任務に忠実なのはルーウェンの長所だ。融通も利くし仕事も真面目。何より愛国心に溢れている。あの頃とは大違いだと、エリカは内心に隠す。
そんなルーウェンだが、護衛の時だけは違った。父の記憶を持たず、母は十六の時に無くしたと聞いたのは彼女がマスターガーディアンになった時だ。その時、彼女は言ったのだ。

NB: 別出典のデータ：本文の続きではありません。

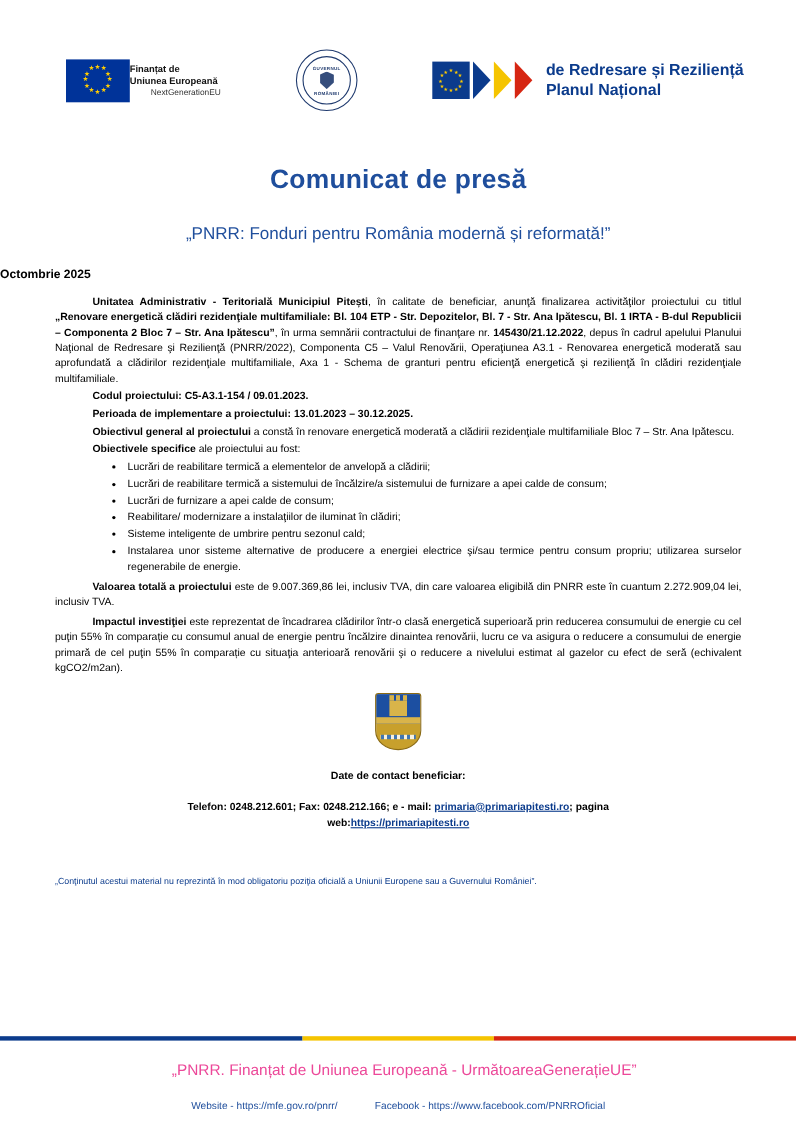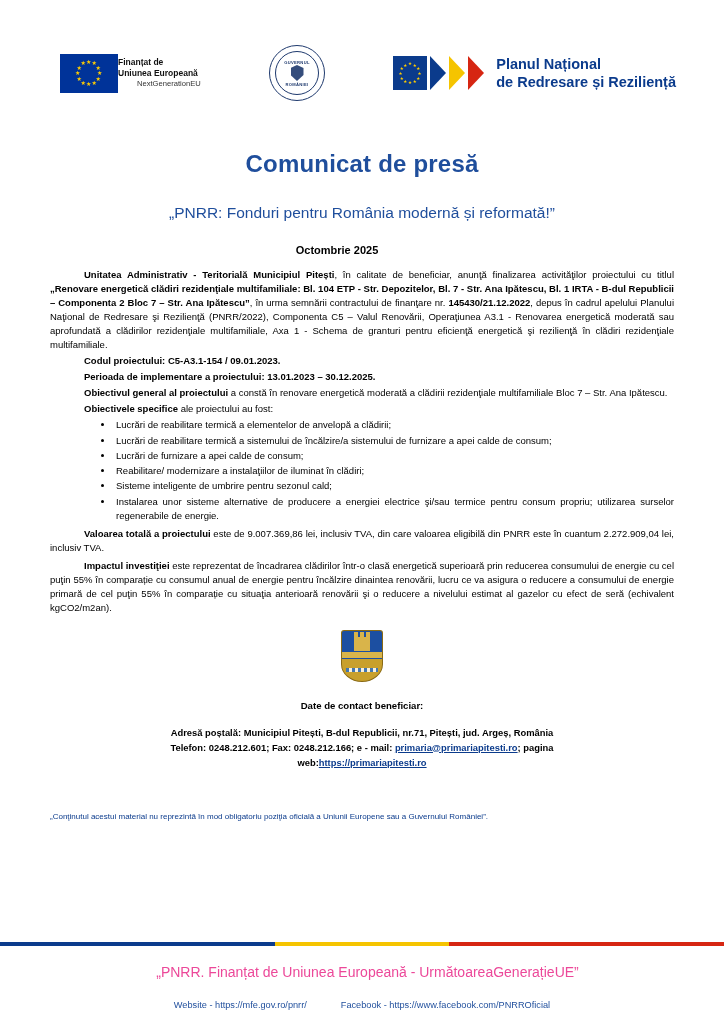--- a/index.html
+++ b/index.html
@@ -254,8 +254,8 @@
         <div class="arw red"></div>
       </div>
       <div class="pnrr-title">
+        <div>de Redresare și Reziliență</div>
         <div>Planul Național</div>
-        <div>de Redresare și Reziliență</div>
       </div>
     </div>
   </div>

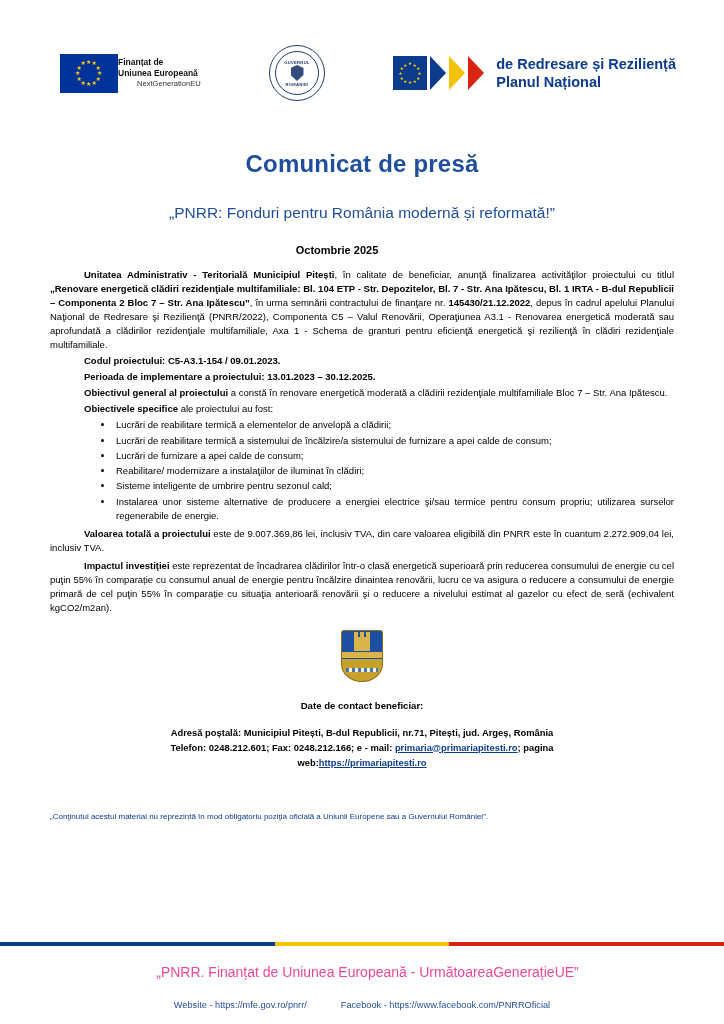--- a/index.html
+++ b/index.html
@@ -94,7 +94,7 @@
     margin-top: 26px;
   }
   .doc-date {
-    text-align:center;
+    text-align:left;
     font-size: 11px;
     font-weight: bold;
     margin: 22px 50px 0 0;

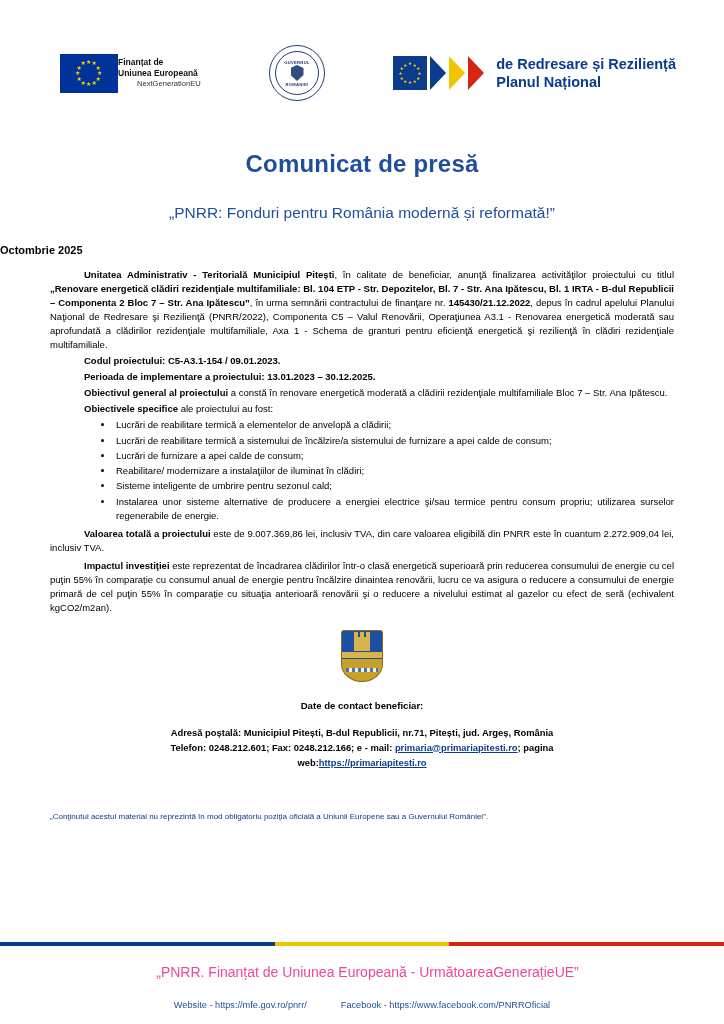--- a/index.html
+++ b/index.html
@@ -315,7 +315,6 @@
     <div class="contact-head">Date de contact beneficiar:</div>
 
     <div class="contact-lines">
-      <div>Adresă poștală: Municipiul Pitești, B-dul Republicii, nr.71, Pitești, jud. Argeș, România</div>
       <div>
         <span>Telefon: 0248.212.601; Fax: 0248.212.166; e - mail: </span><a href="#">primaria@primariapitesti.ro</a><span>; pagina</span>
       </div>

「あなたを守ることが私の使命なら、この命に替えてもあなたを守る。それをあなたに誓います」


そう言って手の甲にキスを落としたのは、いつの頃だろう。いつでも彼女は、自分以外の命を優先していた。彼女がそうする理由はエリカたちには分からない。もしかすると、いない両親が関係しているのかもしれない。
エリカに映るルーウェンはいつも礼儀正しくて真摯だ。明るい笑みを浮かべるのも、穏やかな笑みを浮かべるのも、命のかからない時だけ。命を預かる場面で融通は利かない。エリカはそれを知っている。だからこそ、どういった態度を取れば良いのかも分かっている。けれど、惚れた弱みなのだろうか。つい優しくしてしまう。


「俺たちも自衛は出来るよ。それに街中だったからさ、ルーウェンが気にする必要はないよ」

「そうだな。お前は仕事をしただけだ」

「……完全に甘やかされてますね。ありがとうございます」


敬礼をしてから上げた顔は、きらきらとした笑顔だった。